A known method of thermal protection of objects by producing opaque fog (patent GB 2000575 (A), 10/01/1979, IPC F41H 9/06). According to a known method, a cloud similar to fog is formed in which a powder (talc, calcium carbonates, kaolin) is used. The cloud is cold, neutral, non-toxic, opaque to visible and IR radiation in the wavelength range from 3 microns to 5 microns and from 8 microns to 14 microns.

There is also a method of reducing infrared radiation of heated surfaces and gas flows of industrial facilities (application 2011109710/11 of 03.15.2011, patent RU 2466346 published 10.11.2012, F41H 9/06). In it, to reduce the infrared radiation of heated surfaces and gas flows of industrial facilities, thermal shielding of these objects is carried out using polydisperse fog. The fog is created using filtered unheated water using ultrasonic generators operating in continuous mode, which are located near heated objects.

The disadvantages of the considered analogues is that they do not provide a decrease in the visibility of ground objects in the radar range of the EMW length spectrum, but are effective only in one of the EMV ranges: visible or IR. In addition, clouds impervious to visible rays interfere with the operation of their own optical monitoring devices and staff performance. In practice, the presence of wind in the zone of setting smoke curtains limits their use for effective thermal masking of heated surfaces and gas flows, since when mineral “mist” aerosol particles enter the heated medium and heat up, they themselves become a powerful IR radiation source, additionally unmasking an object. In addition, the smoke and aerosol screening facilities used do not have devices for detecting the radiation of a hidden ground object by the used electromagnetic radiation sources for guiding the WTO to the target.

The known "Infrared masking method and device for infrared masking" by applying a three-layer cover to the surface of the technique, having a fibrous or porous outer and inner layers and having a waterproof layer between them, a piping system having periodically arranged permanent or removable on the outer surface of the object, or nozzles spring-loaded in the backward direction for watering the masked object (patent application 2004123943/02 of August 6, 2004, patent RU 2552903, published June 20, 2006, F41H3), selected as prototype.

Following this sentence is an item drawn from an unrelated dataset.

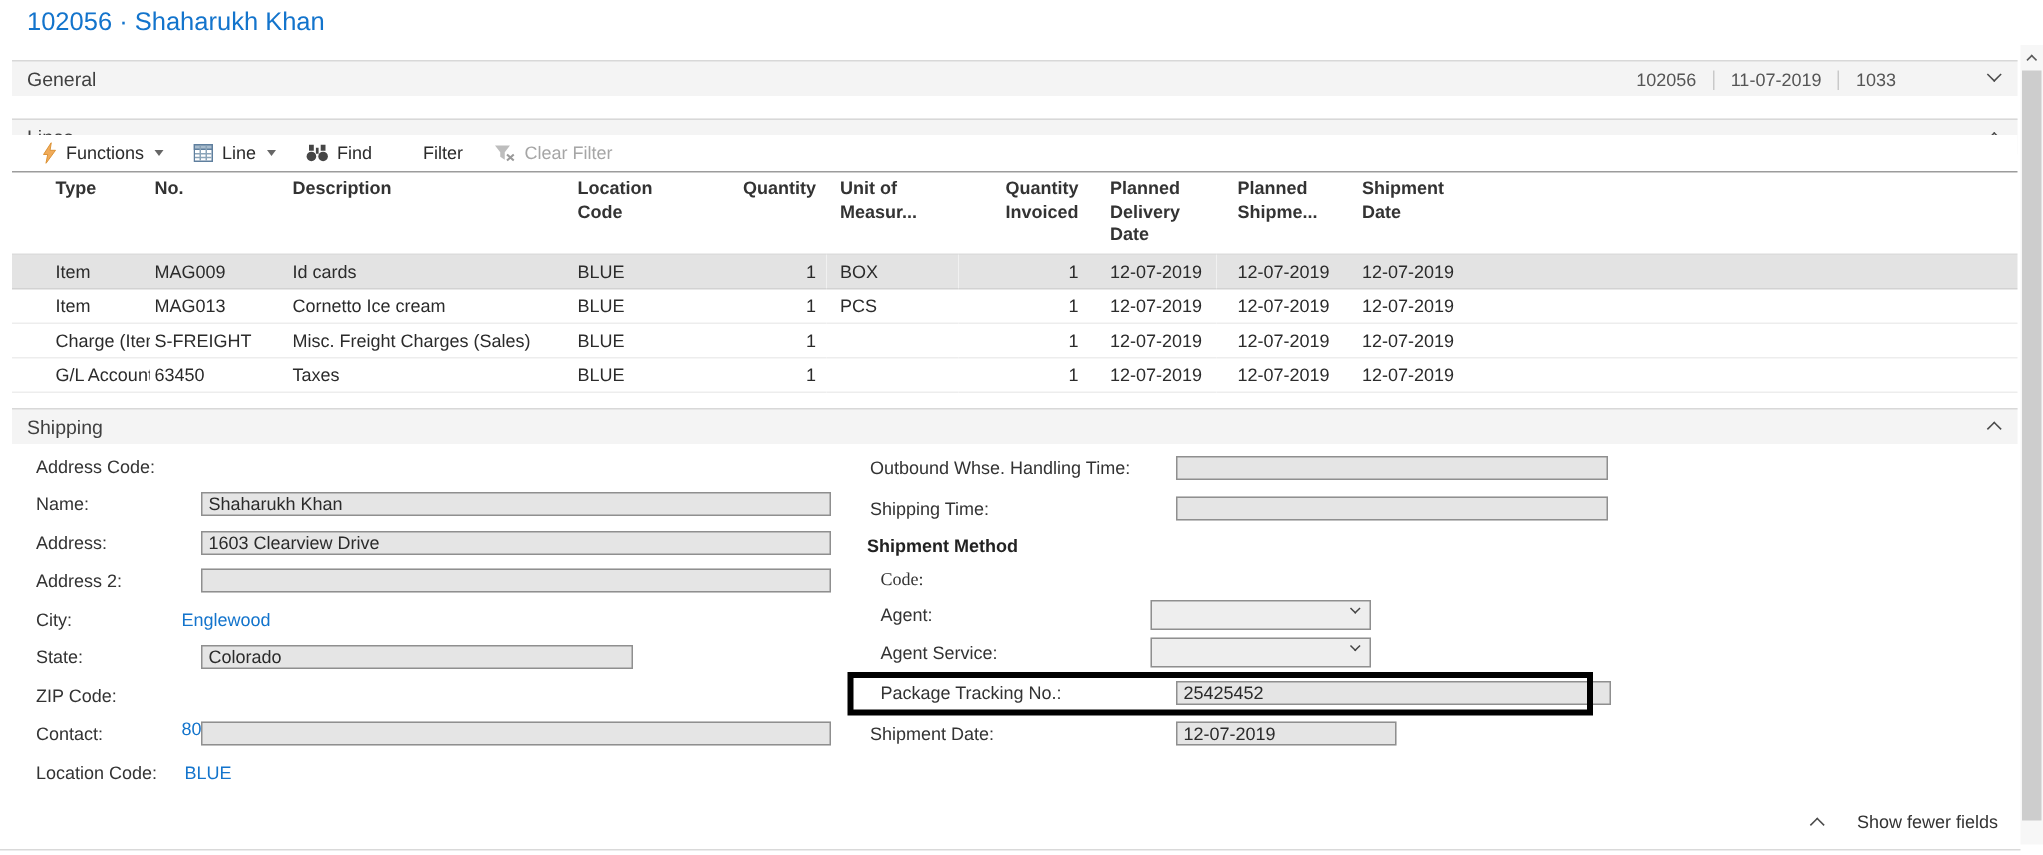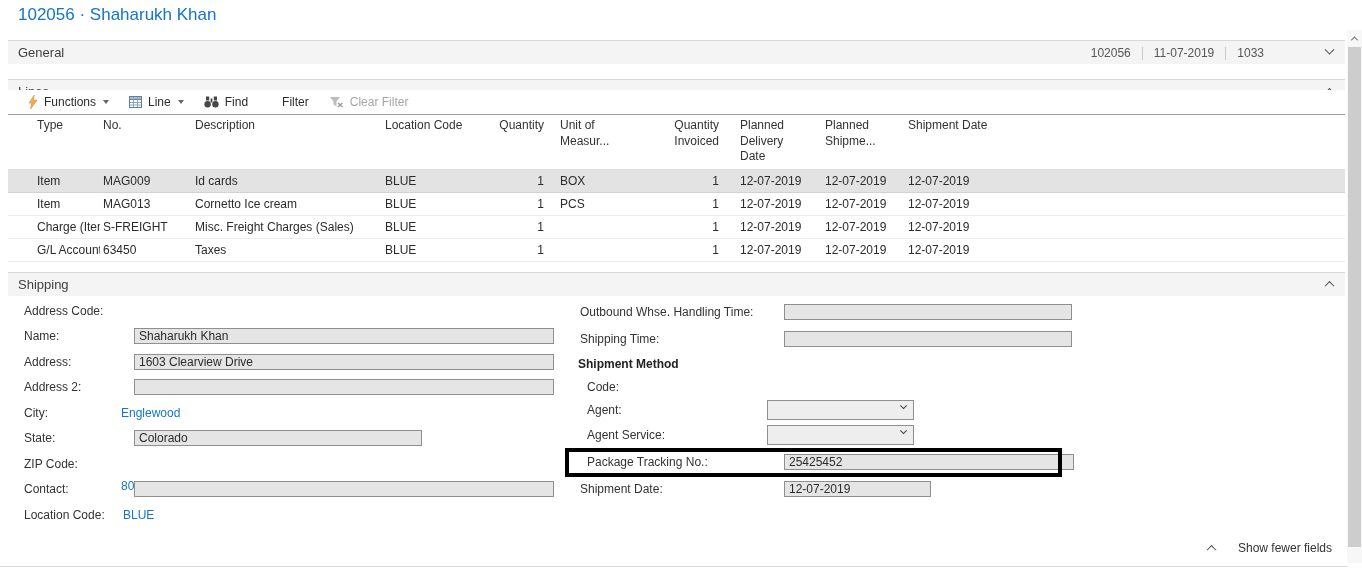"Type" .grid th { font-weight: normal -> bold }
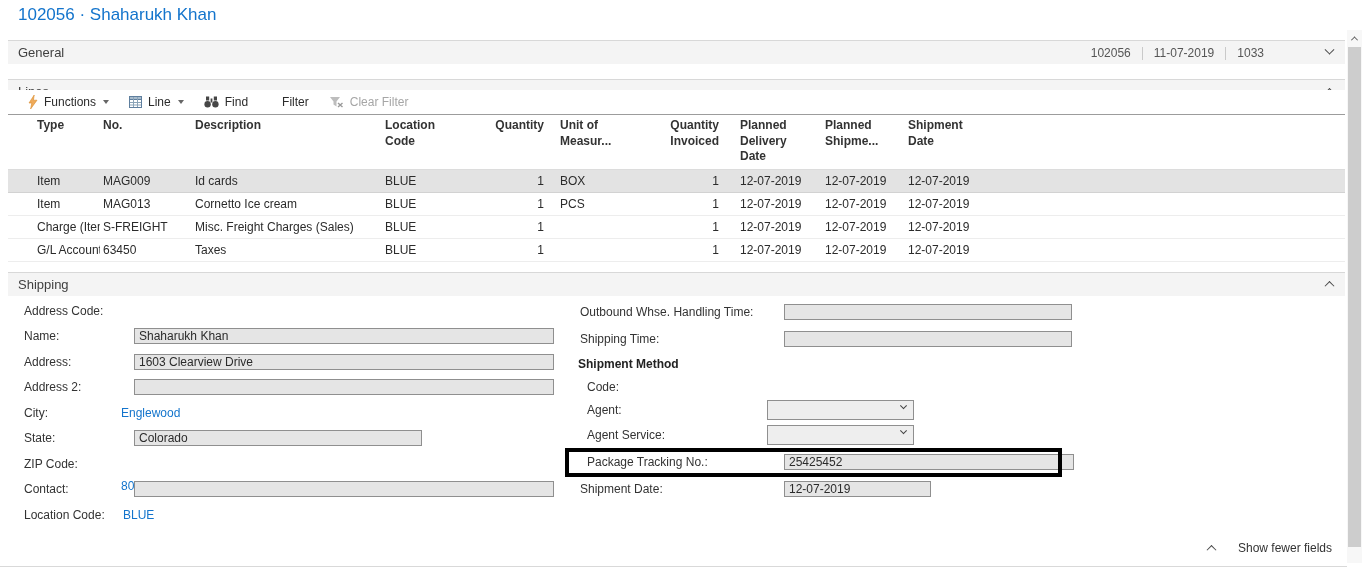"Code:" .r4 { font-family: none -> Liberation Serif, serif }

In this known invention, the use of a three-layer cover that gets wet as a result of watering (spraying) with a liquid (water, low-boiling liquid, non-freezing liquid or their mixture), thereby creating an aqueous layer on the surface of the equipment and cools it, reducing the thermal contrast between the equipment and the underlying background.

According to the known method, a three-layer cover is installed on the outer surface of the object, having fibrous or porous outer and inner layers with a waterproof layer integrated between them, which is cooled by watering or spraying with water, a boiling liquid, non-freezing liquid, or a mixture thereof.

A device for implementing the method is a fluid tank, a high pressure pump, a piping system with periodically built-in periodically fixed, either retractable, or spring-back nozzles for spraying over an object that are structurally linked to each other and to the surface of a ground object; liquids. The surface of the object may be doused with water from buckets, a hose and / or sprayed with liquid from nozzles. Water remains in the baths, absorbed into the inserts, and gradually evaporating reduces the temperature of the object.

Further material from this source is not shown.